* **INSTRUCTIONS FOR THE TASK**
Once you reach the line containing "delivery date: 2021-12-29 -> 2022-01-29" in the entries below, write out that line and each one after it down to the line containing "total: 12443.06 -> 11125.71", exactly and with nothing added.

* **INFORMATION PROVIDED**
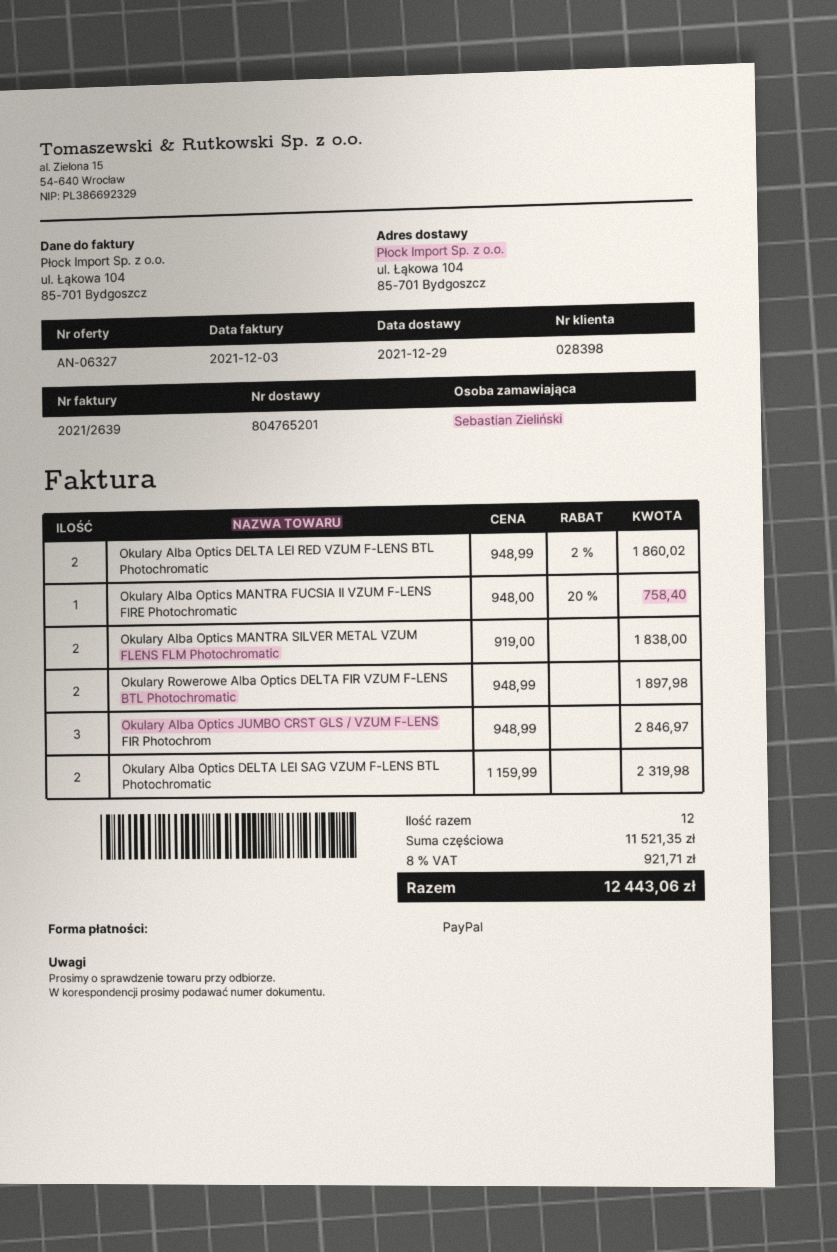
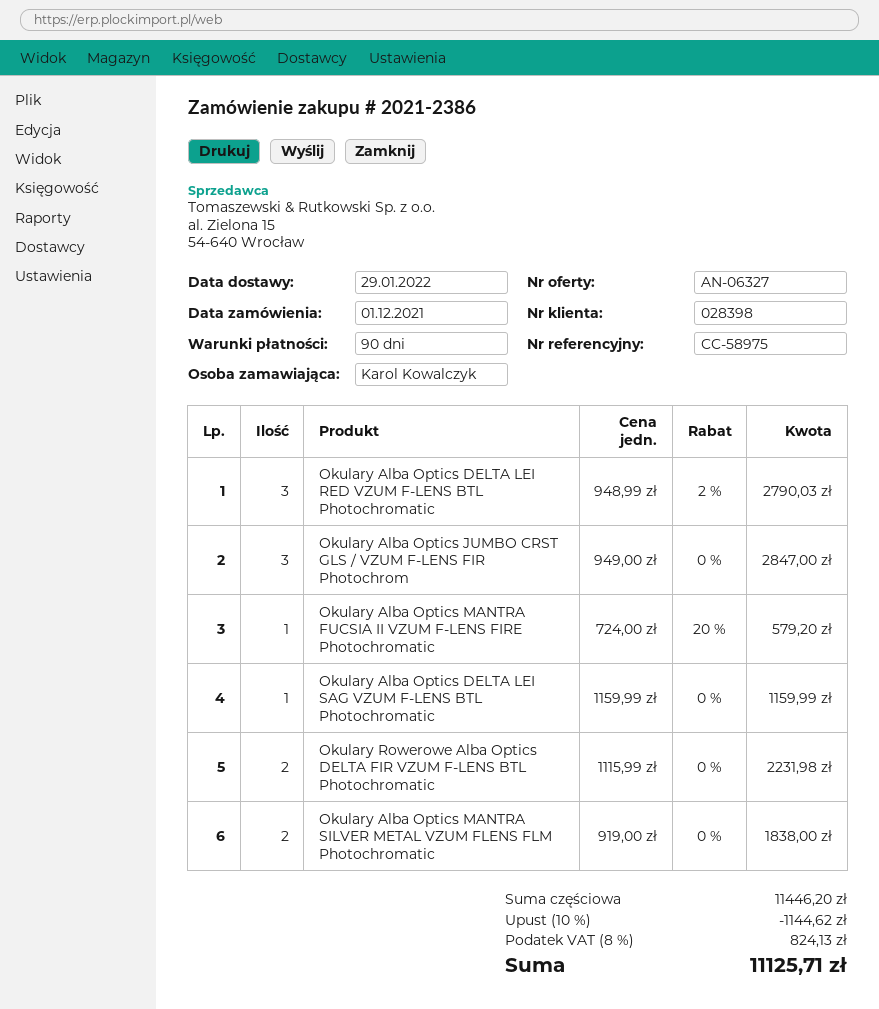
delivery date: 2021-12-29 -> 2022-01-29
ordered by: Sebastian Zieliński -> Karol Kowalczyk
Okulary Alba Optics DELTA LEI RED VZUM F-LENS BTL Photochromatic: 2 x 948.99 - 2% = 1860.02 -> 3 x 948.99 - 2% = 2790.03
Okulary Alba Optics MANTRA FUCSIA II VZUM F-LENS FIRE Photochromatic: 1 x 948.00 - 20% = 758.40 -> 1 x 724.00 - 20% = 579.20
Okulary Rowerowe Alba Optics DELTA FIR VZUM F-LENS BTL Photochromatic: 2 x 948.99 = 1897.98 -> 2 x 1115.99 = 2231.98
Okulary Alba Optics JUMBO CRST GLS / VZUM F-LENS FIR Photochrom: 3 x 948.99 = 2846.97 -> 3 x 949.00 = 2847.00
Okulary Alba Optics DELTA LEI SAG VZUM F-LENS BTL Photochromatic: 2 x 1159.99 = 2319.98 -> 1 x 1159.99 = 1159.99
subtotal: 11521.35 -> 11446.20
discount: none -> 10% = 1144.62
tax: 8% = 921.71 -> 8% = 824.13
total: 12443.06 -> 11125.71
--
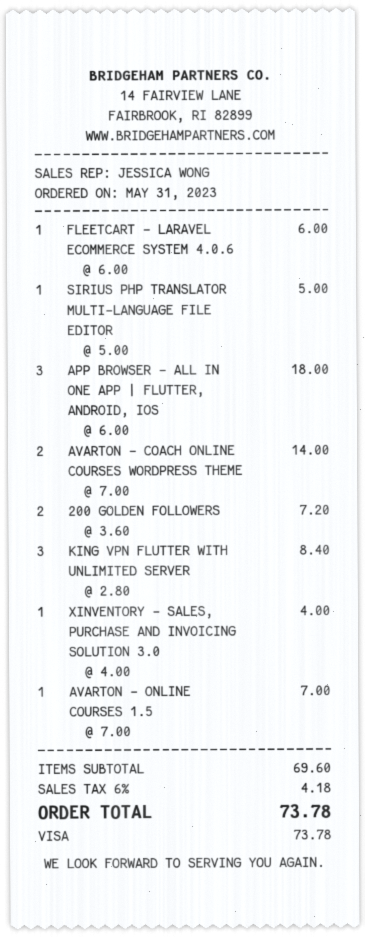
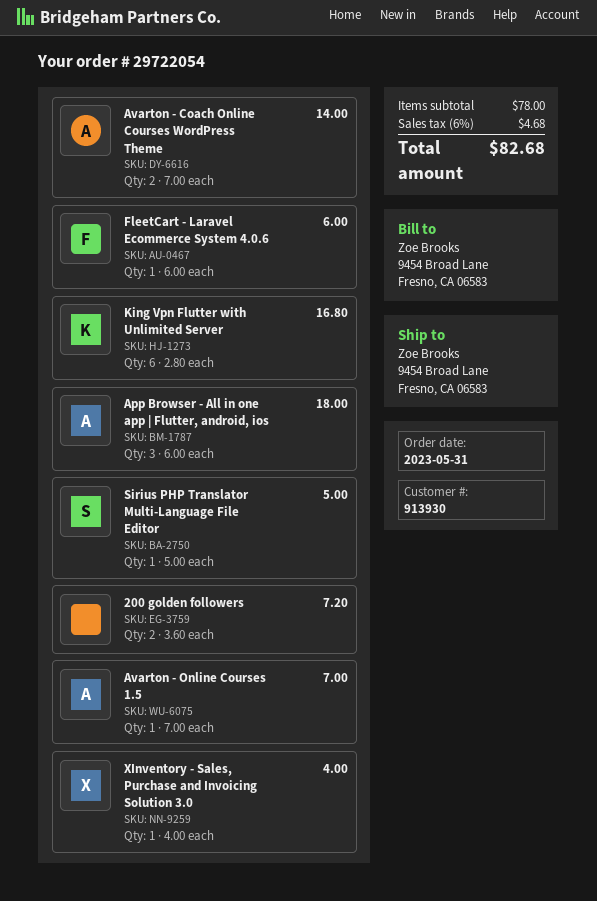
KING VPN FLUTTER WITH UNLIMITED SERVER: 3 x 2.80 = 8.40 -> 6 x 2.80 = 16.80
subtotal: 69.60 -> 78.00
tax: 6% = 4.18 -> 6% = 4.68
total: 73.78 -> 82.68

* **RESPONSE TO THIS TASK**
delivery date: 2021-12-29 -> 2022-01-29
ordered by: Sebastian Zieliński -> Karol Kowalczyk
Okulary Alba Optics DELTA LEI RED VZUM F-LENS BTL Photochromatic: 2 x 948.99 - 2% = 1860.02 -> 3 x 948.99 - 2% = 2790.03
Okulary Alba Optics MANTRA FUCSIA II VZUM F-LENS FIRE Photochromatic: 1 x 948.00 - 20% = 758.40 -> 1 x 724.00 - 20% = 579.20
Okulary Rowerowe Alba Optics DELTA FIR VZUM F-LENS BTL Photochromatic: 2 x 948.99 = 1897.98 -> 2 x 1115.99 = 2231.98
Okulary Alba Optics JUMBO CRST GLS / VZUM F-LENS FIR Photochrom: 3 x 948.99 = 2846.97 -> 3 x 949.00 = 2847.00
Okulary Alba Optics DELTA LEI SAG VZUM F-LENS BTL Photochromatic: 2 x 1159.99 = 2319.98 -> 1 x 1159.99 = 1159.99
subtotal: 11521.35 -> 11446.20
discount: none -> 10% = 1144.62
tax: 8% = 921.71 -> 8% = 824.13
total: 12443.06 -> 11125.71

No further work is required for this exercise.